## SUPPLIED ENTRIES
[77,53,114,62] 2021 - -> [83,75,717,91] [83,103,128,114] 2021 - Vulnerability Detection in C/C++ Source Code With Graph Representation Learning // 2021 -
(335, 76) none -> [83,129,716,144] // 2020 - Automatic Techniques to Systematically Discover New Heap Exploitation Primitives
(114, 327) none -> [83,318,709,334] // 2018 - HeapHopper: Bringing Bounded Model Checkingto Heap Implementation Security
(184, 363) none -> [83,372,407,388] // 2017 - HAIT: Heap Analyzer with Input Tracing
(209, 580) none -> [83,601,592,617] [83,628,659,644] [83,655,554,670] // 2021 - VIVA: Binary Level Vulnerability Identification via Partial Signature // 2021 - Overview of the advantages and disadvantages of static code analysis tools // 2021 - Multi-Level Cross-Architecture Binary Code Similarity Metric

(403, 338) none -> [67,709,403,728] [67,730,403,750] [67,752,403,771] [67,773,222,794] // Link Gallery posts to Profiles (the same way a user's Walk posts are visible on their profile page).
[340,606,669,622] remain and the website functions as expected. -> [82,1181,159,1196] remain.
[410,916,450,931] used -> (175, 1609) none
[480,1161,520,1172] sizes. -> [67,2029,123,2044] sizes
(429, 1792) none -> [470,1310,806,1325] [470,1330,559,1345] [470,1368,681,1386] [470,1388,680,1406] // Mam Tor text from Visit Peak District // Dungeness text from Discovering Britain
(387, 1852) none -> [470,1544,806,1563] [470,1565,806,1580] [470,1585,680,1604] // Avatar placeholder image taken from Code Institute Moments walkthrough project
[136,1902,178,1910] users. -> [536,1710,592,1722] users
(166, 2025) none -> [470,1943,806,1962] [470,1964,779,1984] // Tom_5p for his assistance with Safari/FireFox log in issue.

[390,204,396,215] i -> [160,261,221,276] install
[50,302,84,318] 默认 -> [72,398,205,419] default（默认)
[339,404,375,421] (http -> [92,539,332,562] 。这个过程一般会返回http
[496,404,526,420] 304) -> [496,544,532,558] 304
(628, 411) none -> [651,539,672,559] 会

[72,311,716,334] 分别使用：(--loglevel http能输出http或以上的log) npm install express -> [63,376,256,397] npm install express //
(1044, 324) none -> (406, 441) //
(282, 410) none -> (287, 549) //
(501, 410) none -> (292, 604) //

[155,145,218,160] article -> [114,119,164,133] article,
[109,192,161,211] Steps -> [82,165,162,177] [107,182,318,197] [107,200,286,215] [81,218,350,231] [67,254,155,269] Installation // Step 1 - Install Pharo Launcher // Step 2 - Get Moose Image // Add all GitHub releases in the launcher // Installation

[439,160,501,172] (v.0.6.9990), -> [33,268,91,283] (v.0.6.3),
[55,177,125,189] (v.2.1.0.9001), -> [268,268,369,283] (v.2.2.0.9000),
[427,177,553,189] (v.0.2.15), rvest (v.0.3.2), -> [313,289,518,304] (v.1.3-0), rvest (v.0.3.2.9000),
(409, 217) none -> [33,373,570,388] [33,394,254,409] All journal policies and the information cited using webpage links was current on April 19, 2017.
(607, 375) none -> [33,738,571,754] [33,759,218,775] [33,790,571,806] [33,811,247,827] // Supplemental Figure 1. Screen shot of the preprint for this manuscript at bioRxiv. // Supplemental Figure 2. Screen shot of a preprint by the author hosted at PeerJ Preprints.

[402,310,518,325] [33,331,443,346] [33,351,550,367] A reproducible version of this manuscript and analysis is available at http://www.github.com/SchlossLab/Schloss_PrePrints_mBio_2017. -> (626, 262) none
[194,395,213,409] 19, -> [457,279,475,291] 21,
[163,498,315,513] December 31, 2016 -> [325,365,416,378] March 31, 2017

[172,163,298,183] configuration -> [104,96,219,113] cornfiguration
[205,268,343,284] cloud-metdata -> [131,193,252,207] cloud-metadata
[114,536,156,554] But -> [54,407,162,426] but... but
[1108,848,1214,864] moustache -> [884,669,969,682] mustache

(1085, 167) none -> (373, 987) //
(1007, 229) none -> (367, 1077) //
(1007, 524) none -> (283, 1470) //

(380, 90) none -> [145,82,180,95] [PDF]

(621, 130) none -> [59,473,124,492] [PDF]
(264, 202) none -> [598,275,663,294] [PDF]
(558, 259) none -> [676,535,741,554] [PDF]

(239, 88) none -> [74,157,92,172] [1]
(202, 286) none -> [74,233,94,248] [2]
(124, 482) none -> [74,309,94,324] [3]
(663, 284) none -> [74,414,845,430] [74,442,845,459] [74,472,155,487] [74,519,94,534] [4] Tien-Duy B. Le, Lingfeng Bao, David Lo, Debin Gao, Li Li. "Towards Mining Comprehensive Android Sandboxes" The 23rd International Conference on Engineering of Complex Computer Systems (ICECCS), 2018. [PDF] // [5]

## WHAT YOU NEED TO DO
Please go through the material and return each line where the word "Heap" appears.

## EXPECTED ANSWER
(335, 76) none -> [83,129,716,144] // 2020 - Automatic Techniques to Systematically Discover New Heap Exploitation Primitives
(114, 327) none -> [83,318,709,334] // 2018 - HeapHopper: Bringing Bounded Model Checkingto Heap Implementation Security
(184, 363) none -> [83,372,407,388] // 2017 - HAIT: Heap Analyzer with Input Tracing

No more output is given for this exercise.